Настала очередь печени, желтой от жировых инфильтраций, появившихся из-за большого количества алкоголя.

— Видите, внутри кровь? — сказал доктор. — Но поджелудочная железа — это булка с изюмом. Поджелудочная железа — это кровяная масса. Кровь в брюшной полости. Быстрая смерть. Нам с ним повезло — легкий случай. Молодец мужик.
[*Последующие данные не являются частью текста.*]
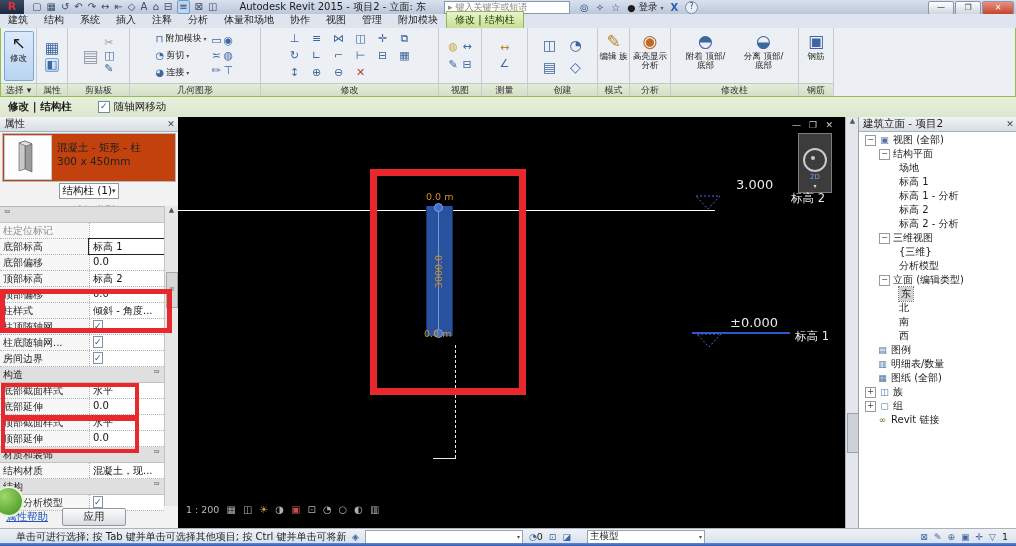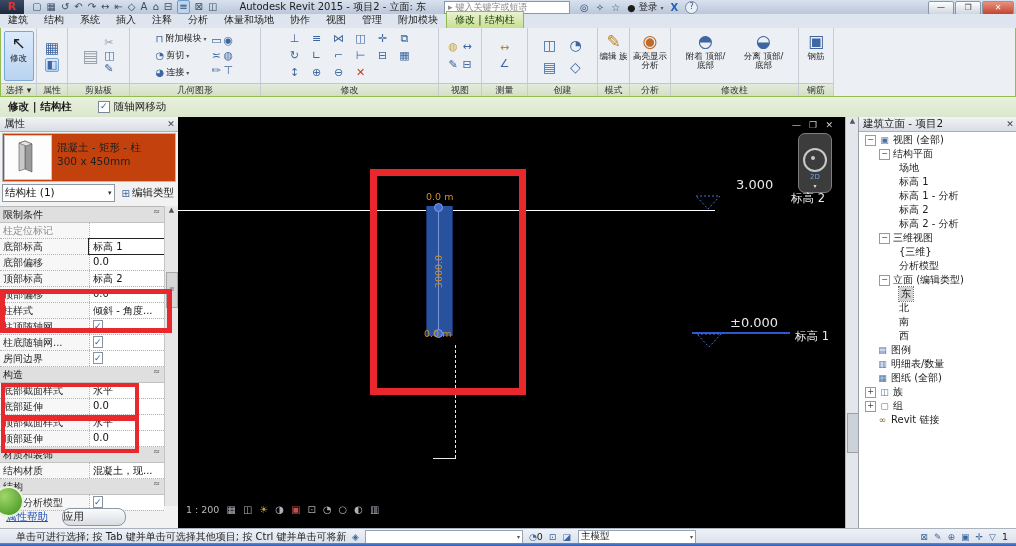--- a/index.html
+++ b/index.html
@@ -108,7 +108,7 @@
   #canvas{left:178px;top:117px;width:667px;height:411px;background:#000;overflow:hidden;}
   .vwbtn{position:absolute;top:4px;color:#cfcfcf;font-size:9px;line-height:9px;}
   #navbar{position:absolute;left:620px;top:16px;width:32px;height:58px;background:rgba(110,110,110,.55);
-    border:1px solid #7e7e7e;border-radius:7px;display:flex;flex-direction:column;align-items:center;}
+    border:1px solid #7e7e7e;border-radius:0;display:flex;flex-direction:column;align-items:center;}
   #wheel{width:20px;height:20px;border:2px solid #c9c9c9;border-radius:50%;margin-top:14px;position:relative;}
   #wheel:after{content:"";position:absolute;left:6px;top:6px;width:4px;height:4px;border-radius:50%;background:#c9c9c9;}
   #nav2d{font-size:7px;color:#6fa0e8;margin-top:1px;}

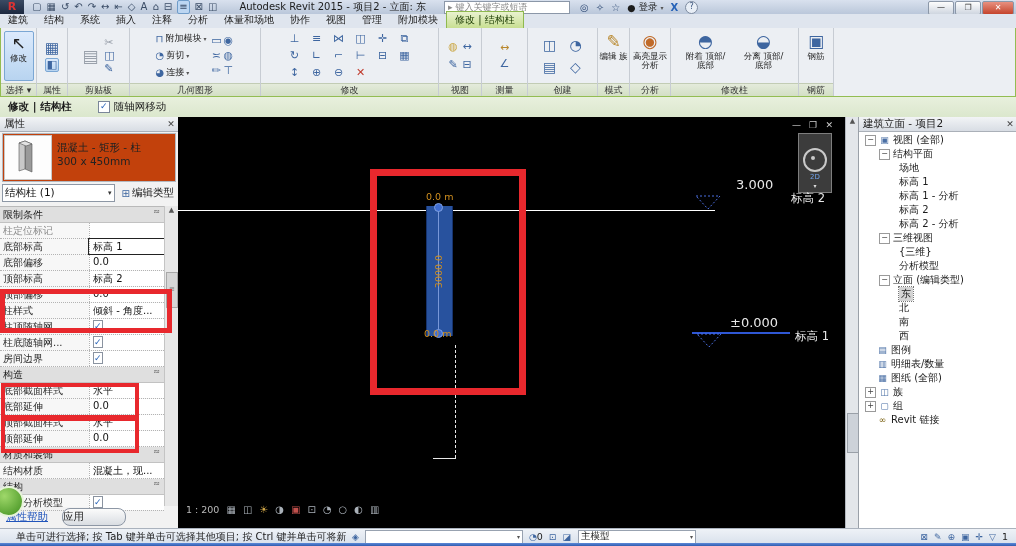--- a/index.html
+++ b/index.html
@@ -76,7 +76,7 @@
   #typebox{left:2px;top:16px;width:172px;height:47px;background:#c2410c;border:1px solid #b4b9c0;display:flex;}
   #typeprev{width:46px;height:43px;margin:1px;border:1px solid #c8c8c8;background:#fdfdfd;}
   #typetext{flex:1;padding:6px 2px 0 4px;font-size:10.5px;color:#222;line-height:14px;}
-  #selrow{left:2px;top:66px;width:174px;height:20px;display:flex;align-items:center;gap:5px;}
+  #selrow{left:2px;top:66px;width:174px;height:20px;display:flex;align-items:center;gap:5px;flex-direction:column;}
   #typesel{flex:1;height:16px;background:#fff;border:1px solid #8d97a5;display:flex;align-items:center;
     font-size:10.5px;padding:0 2px;color:#111;}
   #typesel .car{margin-left:auto;font-size:7px;color:#333;}

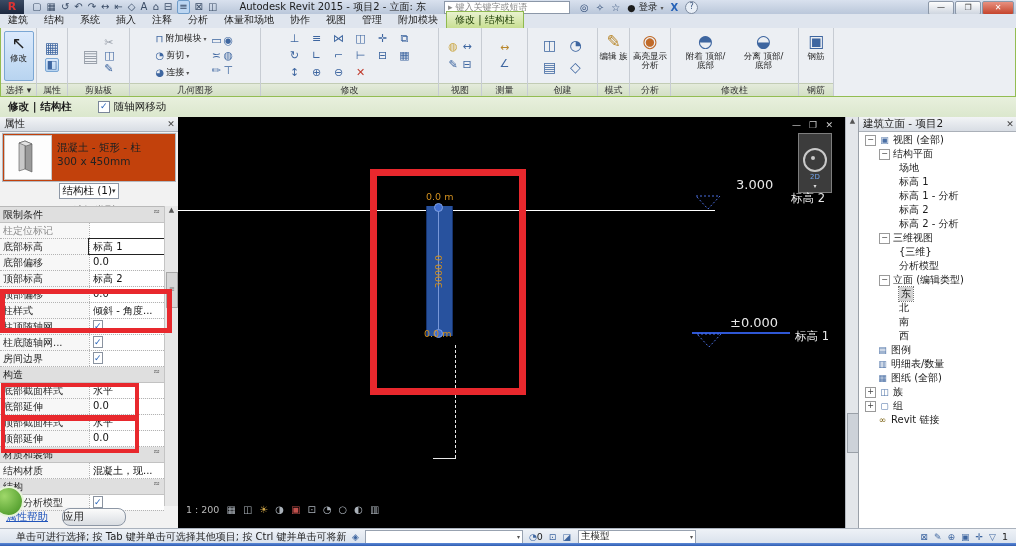--- a/index.html
+++ b/index.html
@@ -429,7 +429,6 @@
 
     <div id="pgrid" class="abs">
       <div class="prow sec">
-        <span class="lab">限制条件</span>
           <span class="chev">≈</span>
       </div>
       <div class="prow">

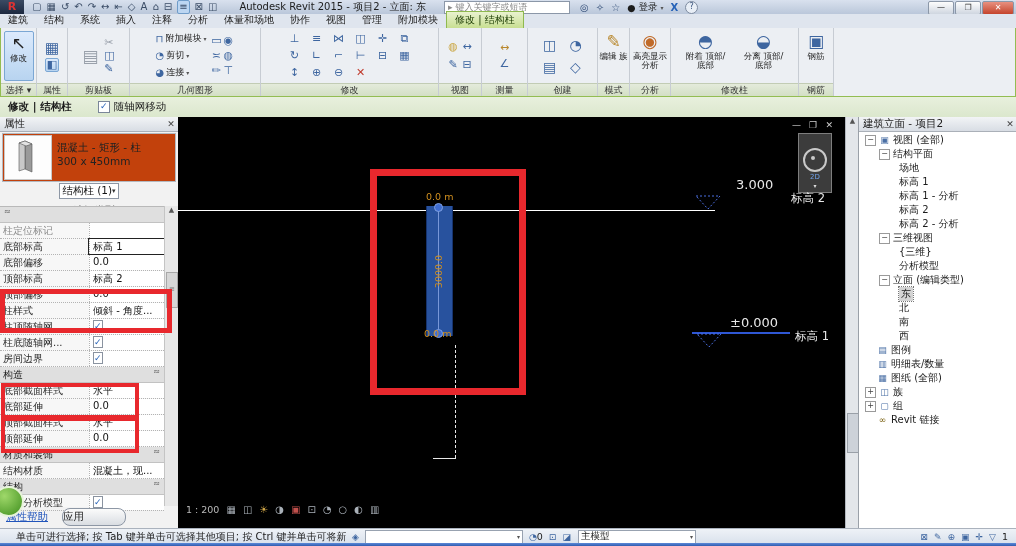--- a/index.html
+++ b/index.html
@@ -101,7 +101,7 @@
   #palfooter{left:0;top:390px;width:178px;height:20px;display:flex;align-items:center;gap:14px;padding-left:6px;}
   #prophelp{color:#2255bb;text-decoration:underline;font-size:10.5px;white-space:nowrap;}
   #applybtn{width:62px;height:16px;background:linear-gradient(#fbfbfb,#d9dde2);border:1px solid #8d97a5;
-    border-radius:8px;font-size:10.5px;text-align:left;line-height:15px;color:#222;}
+    border-radius:2px;font-size:10.5px;text-align:center;line-height:15px;color:#222;}
   .redover{position:absolute;border:5px solid #e8282d;pointer-events:none;z-index:30;}
 
   

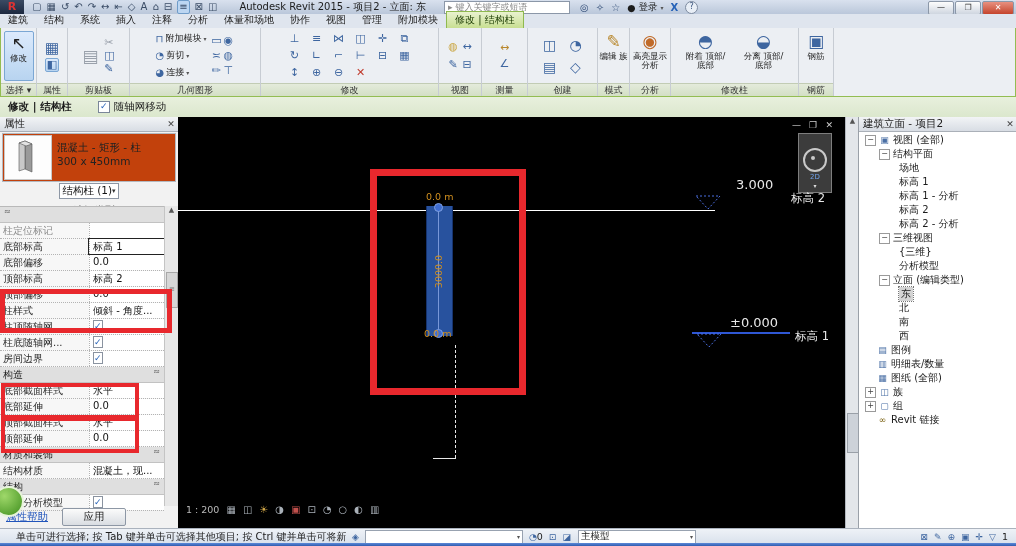--- a/index.html
+++ b/index.html
@@ -678,7 +678,7 @@
     <span style="font-size:9.5px">0</span>
     <span class="sic">⊡</span>
     <span class="sic">◪</span>
-    <div class="scombo" style="width:112px;margin-left:7px">
+    <div class="scombo" style="width:112px;margin-left:16px">
       <span>主模型</span>
       <span class="car">▾</span>
     </div>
Он стал быстро отрезать кубики от каждого органа, они плавно выскальзывали из его желто-резиновых пальцев и падали в янтарного цвета банки. Патологоанатомы и токсикологи их заморозят, нарежут тонкими пластинками, добавят краситель и уложат на предметные стекла микроскопов — нужно убедиться, что покойный еще до начала кровотечения не перебрал какого-нибудь вещества. Тем временем, чтобы отмести возможность тайного удушения, изучающий скальпель доктора рассек горло. Многие по неопытности классифицируют особо искусные убийства как несчастные случаи, иногда несчастные случаи выглядят как убийства. Доктор не хотел такого допускать. Даже разобравшись с поджелудочной железой, он намерен был убедиться, насколько это возможно, что во рту у мертвого нет обломка ножа — в широком смысле этого слова.

— Что ж, очень хорошо, — хмыкнул хирург. Затем помощник, которого, пожалуй, стоит назвать судебно-медицинским техником, зашил мертвеца, предварительно затолкав ему в живот внутренности, упакованные теперь в мешок для мусора. Мозг, частично сгнивший и разжиженный, уже вынули из черепа. Лицо было скрыто под окровавленным одеялом кожи. Ее помощник тоже зашил, и человек снова обрел лицо.

— Я доволен, — сказал доктор.

О шутках и другой защите

Если саркастические шпильки патологоанатома кажутся вам бессердечными, задайте себе вопрос, не захотелось бы вам как-то защититься, если бы из года в год вам приходилось видеть и обонять все это. Ранним утром следующего дня я смотрел, как другой врач вскрывает филиппинца, из-за болезни и отчаяния повесившегося на электрическом шнуре. Я бывал и в морге, и на войне, но строгий, упрямый взгляд этого человека, его глаза, блестевшие как черное стекло, пока врач, тяжело дыша, диктовал замечания и рассекал внутренности (желтая перекрученная петля лежала рядом на столике), стали в ту ночь причиной моего кошмара. Этот доктор, как и его довольный коллега, был занят нужным делом. И тот, и другой доказывали, что ни один из этих мертвецов не был жертвой убийства и не носил в себе какое-либо инфекционное заболевание. Подобно солдатам, они трудились посреди смертей. Ягодицы в зеленых пятнах и распухшие лица были привычной для них картиной. Эти люди имеют полное право на притупляющие шутки. Не умеющий шутить долго не выдерживает.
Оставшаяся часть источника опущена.